[Recorded data]
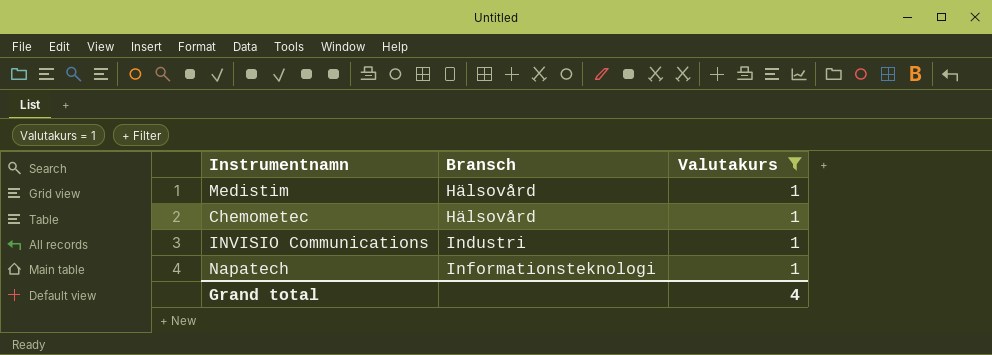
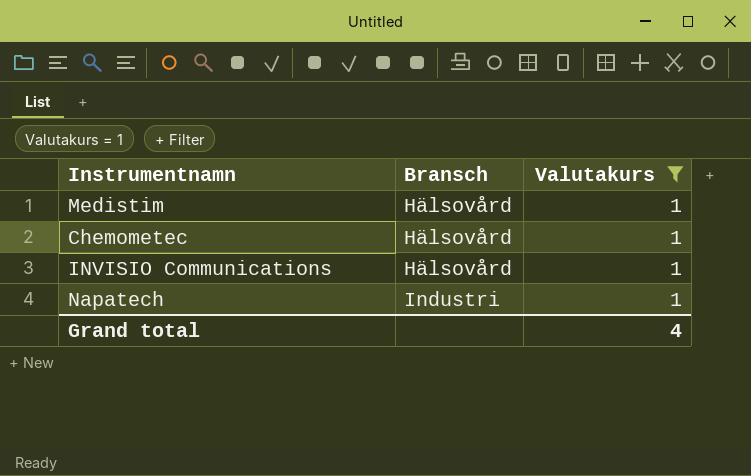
INVISIO Communications | Bransch: Industri -> Hälsovård
Napatech | Bransch: Informationsteknologi -> Industri

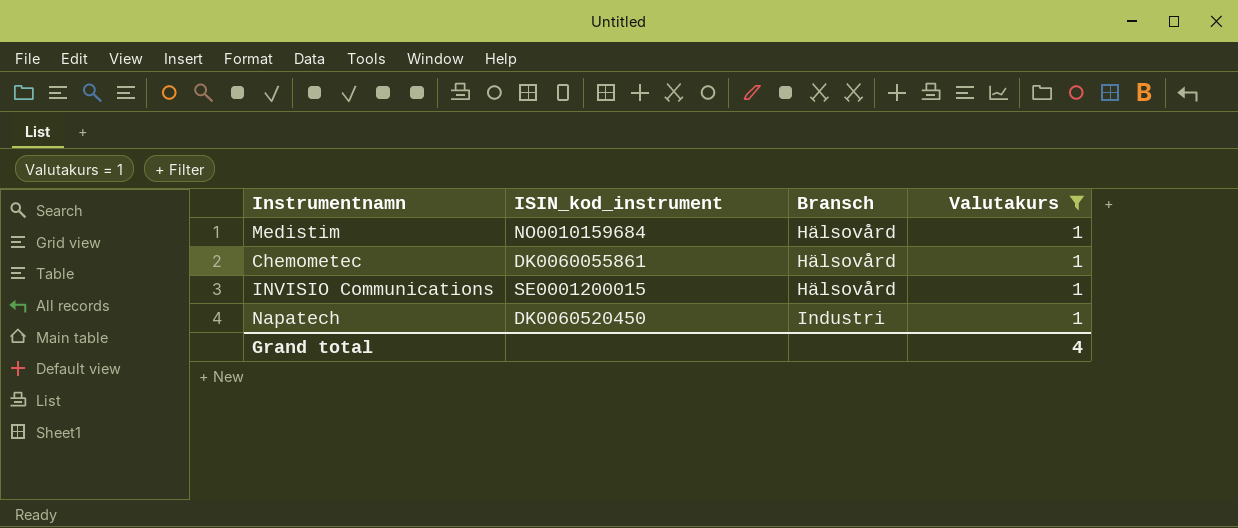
column ISIN_kod_instrument | position: none -> 2

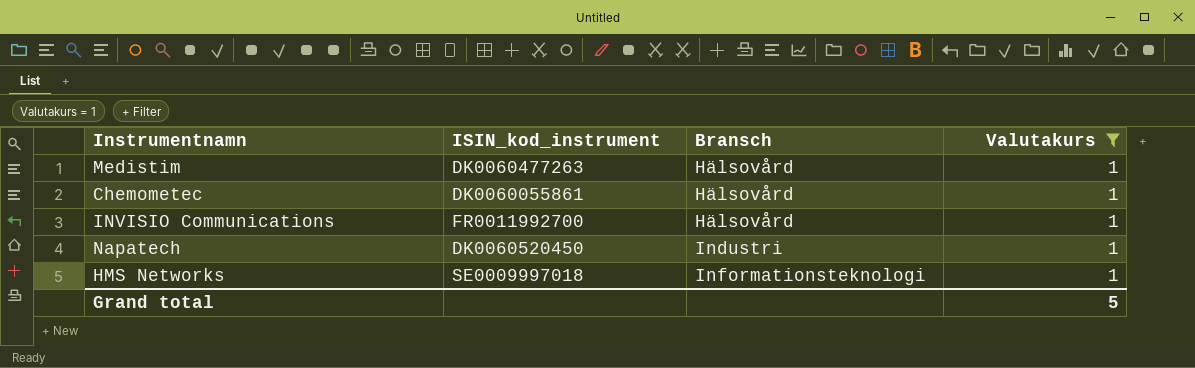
Medistim | ISIN_kod_instrument: NO0010159684 -> DK0060477263
INVISIO Communications | ISIN_kod_instrument: SE0001200015 -> FR0011992700
row HMS Networks: none -> SE0009997018 | Informationsteknologi | 1
Grand total | Valutakurs: 4 -> 5

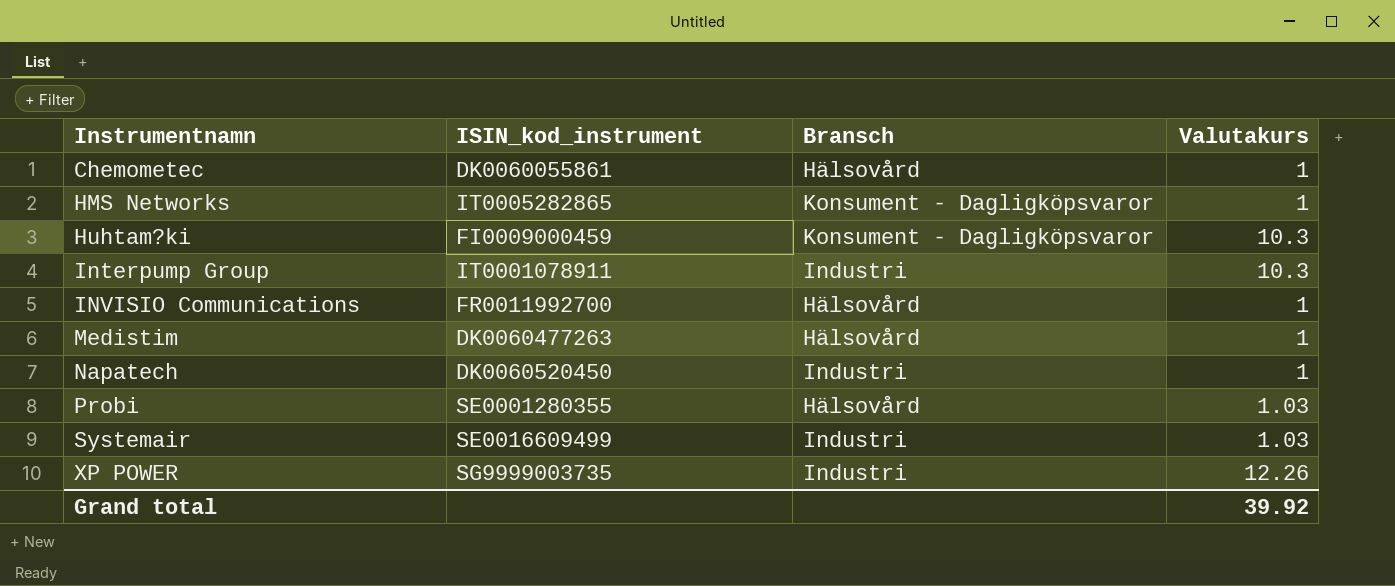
filter: Valutakurs = 1 -> none
row order: Bransch ascending -> Instrumentnamn ascending
HMS Networks | ISIN_kod_instrument: SE0009997018 -> IT0005282865
HMS Networks | Bransch: Informationsteknologi -> Konsument - Dagligköpsvaror
Grand total | Valutakurs: 5 -> 39.92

- [GOAL OF THE EXERCISE]: Copy all lines of the preceding data that hold the word "Valutakurs".

- [WRITTEN ANSWER]:
Grand total | Valutakurs: 4 -> 5
filter: Valutakurs = 1 -> none
Grand total | Valutakurs: 5 -> 39.92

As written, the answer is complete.